In the lines below, look for "spacing". Copy each line where it appears.

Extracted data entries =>
-*-

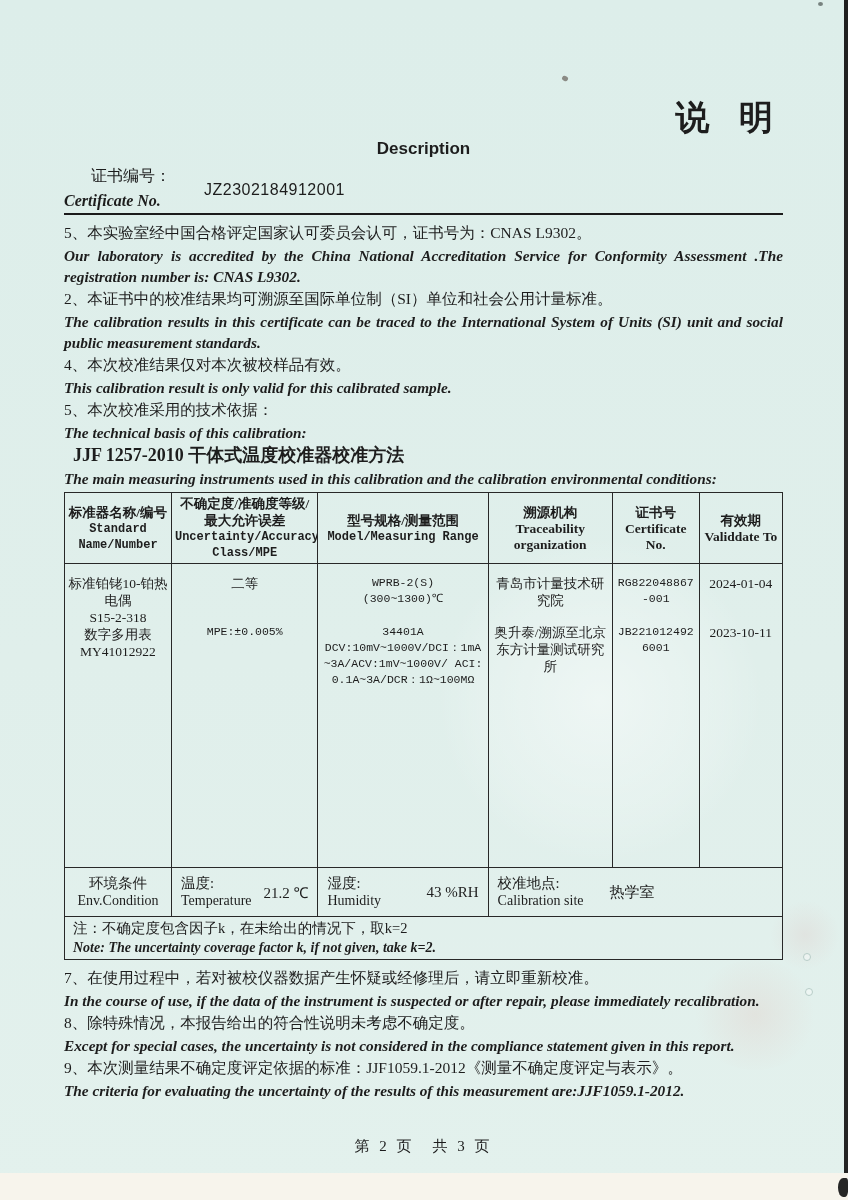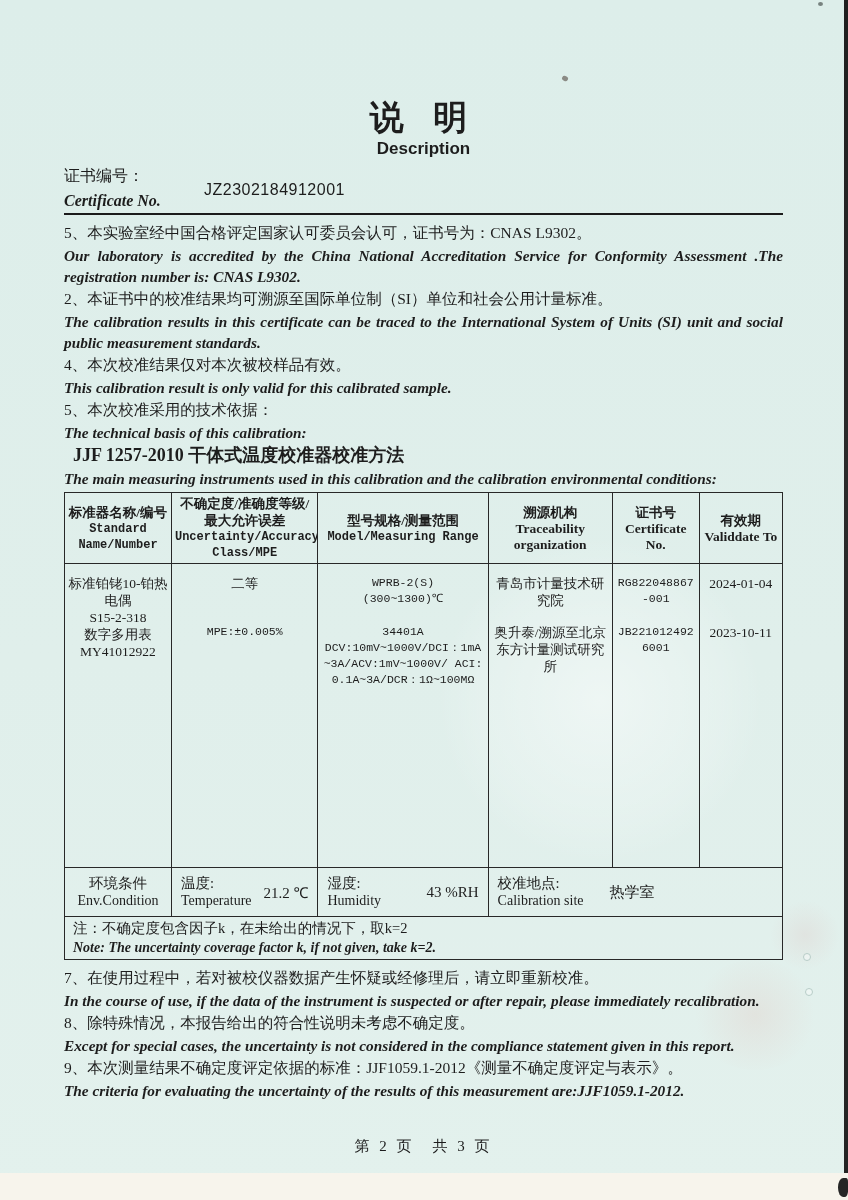--- a/index.html
+++ b/index.html
@@ -6,33 +6,33 @@
   .page {
     position:relative; width:848px; height:1200px; margin:0 auto;
     background:linear-gradient(180deg,#ddeeea 0%,#e0efeb 55%,#e3f1ed 100%);
     overflow:hidden; color:#1d1d1d;
     font-family:"Liberation Serif", serif;
   }
   .content { position:absolute; left:64px; top:0; width:719px; }
 
   
   .title {
-    margin:96px 0 0; text-align:center;
+    margin:96px 0 0; text-align:right;
     font-family:"Liberation Sans", sans-serif;
     font-size:34px; font-weight:bold; letter-spacing:10px; line-height:42px;
   }
   .subtitle {
     text-align:center; font-family:"Liberation Sans", sans-serif;
     font-size:17px; font-weight:bold; line-height:20px; margin-top:1px;
   }
 
   
   .cert-row { display:flex; align-items:flex-start; margin-top:7px; height:46px; }
   .cert-labels { width:134px; }
-  .cert-cn { font-family:"Liberation Sans", sans-serif; font-size:16px; line-height:20px; }
+  .cert-cn { font-family:"Liberation Sans", sans-serif; font-size:16px; line-height:20px;text-align:center; }
   .cert-en { font-weight:bold; font-style:italic; font-size:16px; line-height:20px; margin-top:5px; }
   .cert-no { font-family:"Liberation Sans", sans-serif; font-size:16px; letter-spacing:0.5px; margin:15px 0 0 6px; }
   .rule { border:0; border-top:2.5px solid #1b1b1b; margin:1px 0 0; }
 
   
   .notes { margin-top:8px; }
   .note-cn  { font-size:15.5px; line-height:20px; margin:1px 0; }
   .note-en  { font-weight:bold; font-style:italic; font-size:15.3px; line-height:21px; margin:2px 0; text-align:justify; }
   .note-extra { font-weight:bold; font-size:18px; line-height:21px; margin:1px 9px; }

-*-

TASK ANSWER =>
     font-size:34px; font-weight:bold; letter-spacing:10px; line-height:42px;
   .cert-no { font-family:"Liberation Sans", sans-serif; font-size:16px; letter-spacing:0.5px; margin:15px 0 0 6px; }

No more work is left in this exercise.